Welcome to the homepage of the **Statistics and Machine Learning Working Group** at **Carnegie Mellon University**!

We are group of faculty and students in Statistics and Machine Learning broadly interested in research at the intersection of these two disciplines.

Unless otherwise notified, our regular meeting is on **Tuesdays at noon in GHC-8102** every week. Please email *vsadhana AT cs.cmu.edu* if you would like join our mailing list.

Supported graciously by Microsoft Research.

If you would like to present in an upcoming meeting, please signup here.

Topics of choice are flexible. As a guideline, here is a list of interesting papers that we hope to read this semster.

**Abstract:**
The estimation of time-varying networks for functional Magnetic Resonance Imaging (fMRI) data sets is of increasing importance and interest. In this work, we formulate the problem in a high-dimensional time series framework and introduce a data-driven method, namely Network Change Points Detection (NCPD), which detects change points in the network structure of a multivariate time series, with each component of the time series represented by a node in the network. NCPD is applied to various simulated data and a resting-state fMRI data set. This new methodology also allows us to identify common functional states within and across subjects. Finally, NCPD promises to offer a deep insight into the large-scale characterisations and dynamics of the brain. This is joint work with Ivor Cribben (Alberta School of Business).

**Abstract:**
I will continue the topic that I introduced last semester on computationally efficient experiment selection in regression models, with additional results and analysis. I will analyze a sampling based method and a greedy method, both of which attain provable near-optimal statistical performance in polynomial time while enjoy different finite sample performance.

**Abstract:**
The availability of high-dimensional data in statistical applications has created an urgent need for methodologies to pursue sparse and/or low rank models. To provide a proper amount of shrinkage, most statistical approaches use a grid search with a model comparison criterion to locate proper values of the regularization parameters. We study cross-validation for multivariate models where relevant features may lie in a low dimensional subspace. By cross-validating candidate projection-selection patterns instead of regularization parameters, we are able to link cross-validation to a class of information criteria.

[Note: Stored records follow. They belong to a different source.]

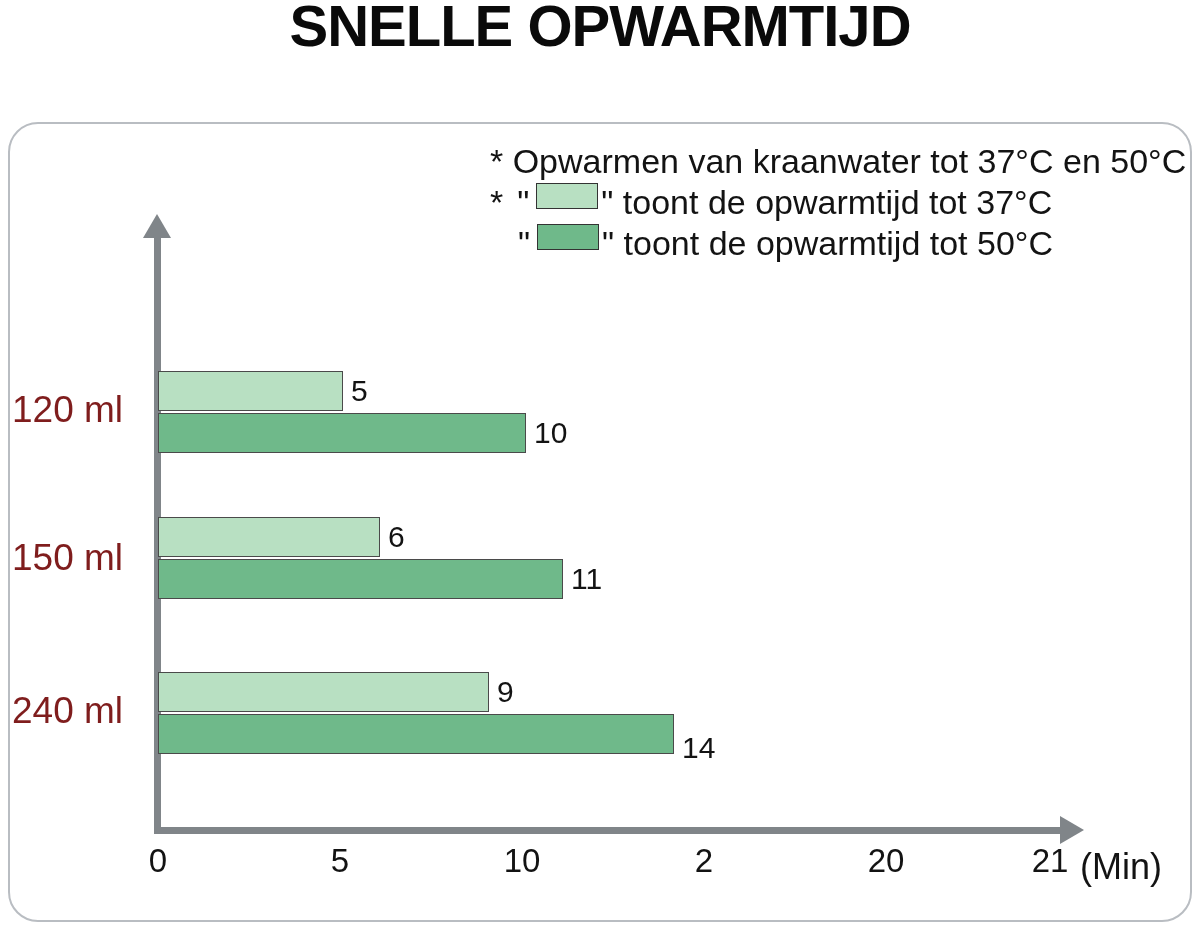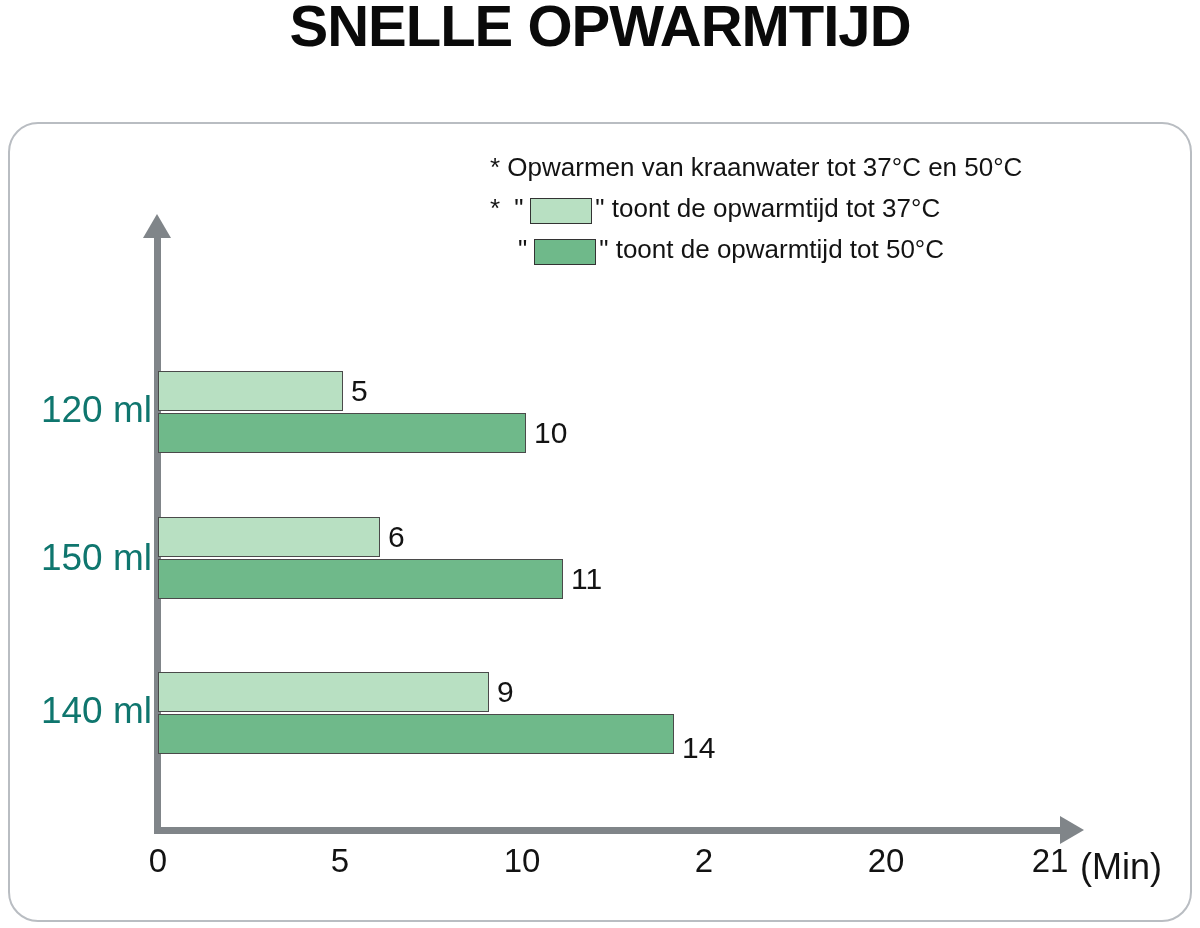--- a/index.html
+++ b/index.html
@@ -52,8 +52,8 @@
   }
   .legend-row {
     display: flex;
-    align-items: flex-end;
-    font-size: 26px;
+    align-items: flex-start;
+    font-size: 34px;
     color: #131313;
     height: 41px;
     white-space: nowrap;

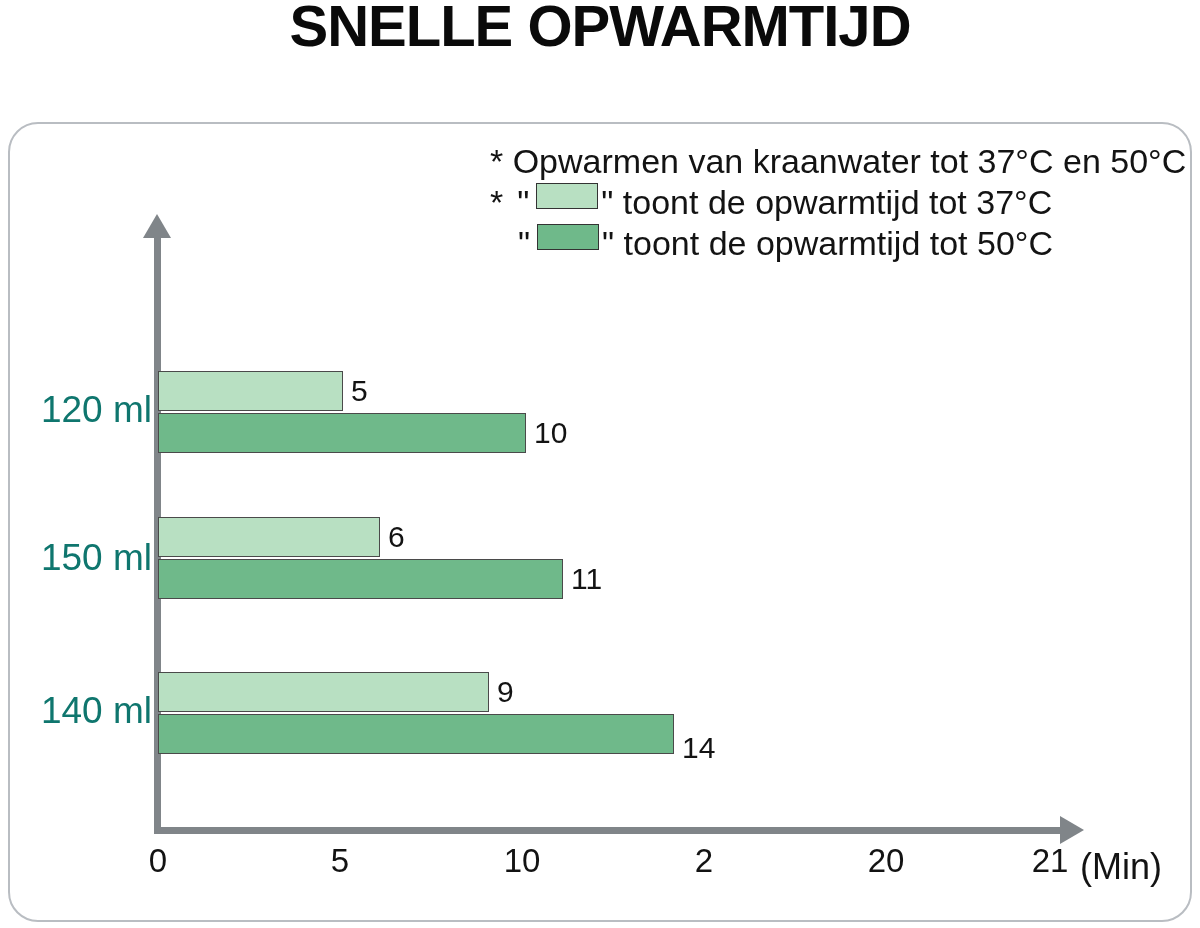--- a/index.html
+++ b/index.html
@@ -139,8 +139,8 @@
   .cat-label {
     position: absolute;
     font-size: 37px;
-    color: #0f766e;
-    text-align: right;
+    color: #7f1d1d;
+    text-align: left;
     width: 140px;
     left: -146px;
   }

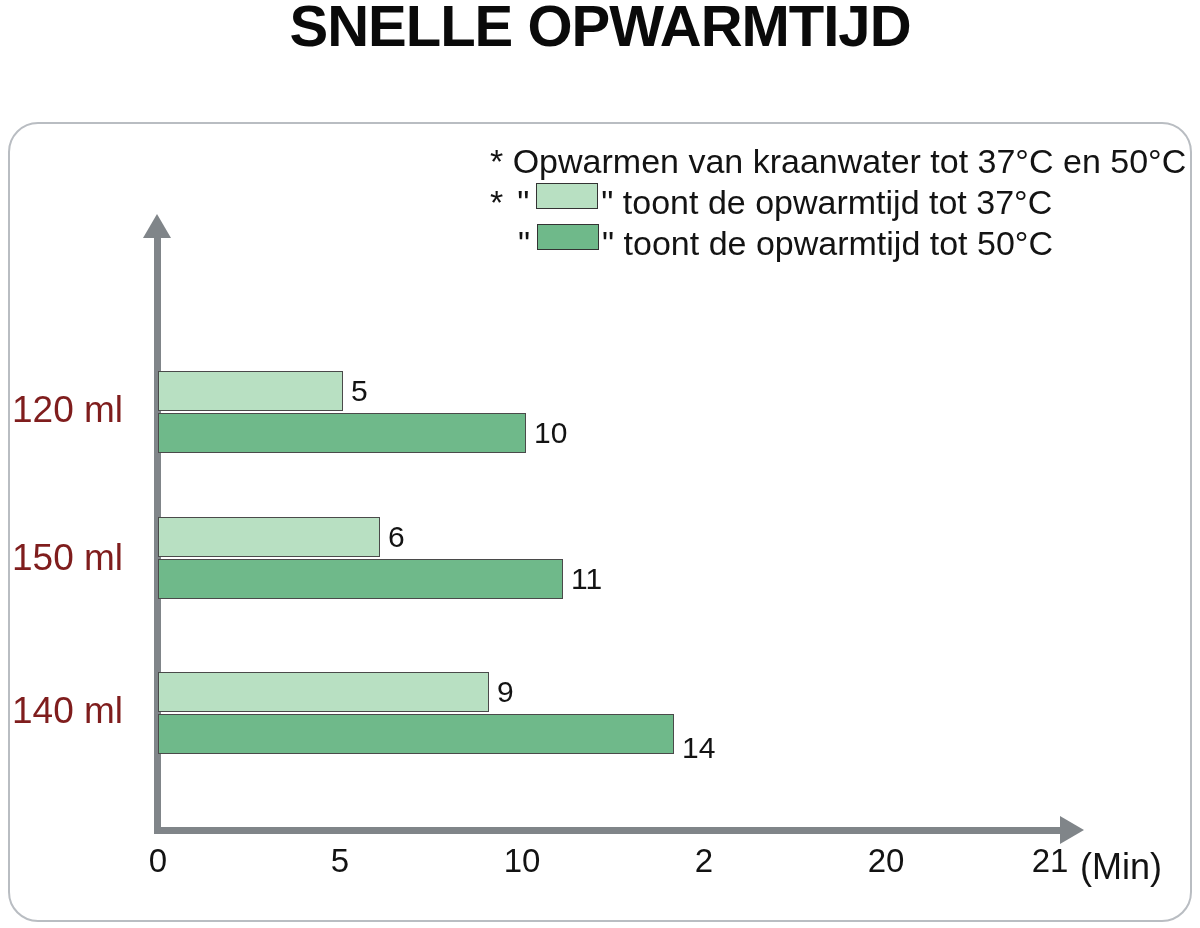--- a/index.html
+++ b/index.html
@@ -209,7 +209,7 @@
     </div>
 
     <div class="group" style="top:548px;">
-      <div class="cat-label" style="top:18px;">140 ml</div>
+      <div class="cat-label" style="top:18px;">240 ml</div>
       <div class="bar light" style="top:0px; width:331px;"></div>
       <div class="bar-value" style="top:0px; left:339px;">9</div>
       <div class="bar dark" style="top:42px; width:516px;"></div>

A scale-free rate calibration helps cross-validation achieve non-asymptotic optimality in prediction.

**Abstract:**
I present a theory of point and interval estimation for nonlinear functionals in parametric, semi-, and non-parametric models based on higher order influence functions. The theory reproduces many previous results, produces new non-root n results, and opens up the ability to perform optimal non-root n inference in complex high dimensional models. We present novel rate-optimal point and intervals estimators for various functionals of central importance to statistics and biostatistics in settings in which estimation at the expected root n rate is not possible, owing to the curse of dimensionality.

**Abstract:**
This paper studies how to capture dependency graph structures from real data which may not be multivariate Gaussian. Starting from marginal loss functions not necessarily derived from probability distributions, we use an additive over-parametrization with shrinkage to incorporate variable dependencies into the criterion. An iterative Gaussian graph learning algorithm is proposed with ease in implementation. Statistical analysis shows that with the error measured in terms of a proper Bregman divergence, the estimators have fast rate of convergence. Real-life examples in different settings are given to demonstrate the efficacy of the proposed methodology.

**Abstract:**
I’ll be presenting some of my recent work on statistical matching - the problem of estimating a joint distribution or properties of it when many pairs of random variables are never sampled simultaneously. It is well established that statistical matching encounters problems of non-identifiability unless certain assumptions, such as conditional independence of any pair of variables never sampled together, hold. In this work, we reexamine the conditions under which models can be identified in the statistical matching scenario. We show that latent variable models, such as factor analysis and latent trait models, while violating the typical conditional independence assumptions appealed to in statistical matching, are nonetheless, generically identifiable. Intuitively, generic identifiability establishes identifiability for sets of randomly generated parameters, and we present conditions establishing when latent variable models are generically identifiable and unidentifiable in the statistical matching scenario. I’ll also spend some time describing real neuroscience analyses which motivate the use of statistical matching. This is joint work with Byron Yu and Geoff Gordon that we are currently writing up (so no paper yet), and we would love to get your feedback.

**Abstract:**
Sketching techniques have become popular for scaling up machine
learning algorithms by reducing the sample size or dimensionality of
massive data sets, while still maintaining the statistical power of
big data. We study sketching from an optimization point of view. We
first show that the iterative Hessian sketch is an optimization
process with preconditioning, and develop accelerated iterative
Hessian sketch via the searching the conjugate direction; we then
establish primal-dual connections between the Hessian sketch and dual
random projection, and apply the preconditioned conjugate gradient
approach on the dual problem, which leads to the acclerated iterative
dual random projection methods. Finally to tackle the challenges from
both large sample size and high-dimensionality, we propose the
primal-dual sketch, which iteratively sketches the primal and dual
formulations.

Joint work with Jialei Wang, Jason D. Lee, Mehrdad Mahdavi and Nati Srebro

**Abstract:**
It is commonplace to encounter nonstationary data, of which the underlying generating process may change over time or across domains. The nonstationarity presents both challenges and opportunities for causal discovery. In this paper we propose a principled framework to handle nonstationarity, and develop methods to address three important questions. First, we propose an enhanced constraint-based method to detect variables whose local mechanisms are nonstationary and recover the skeleton of the causal structure over observed variables. Second, we present a way to determine some causal directions by taking advantage of information carried by changing distributions. Third, we develop a method for visualizing the nonstationarity of local mechanisms. Experimental results on various synthetic and real-world datasets are presented to demonstrate the efficacy of our methods.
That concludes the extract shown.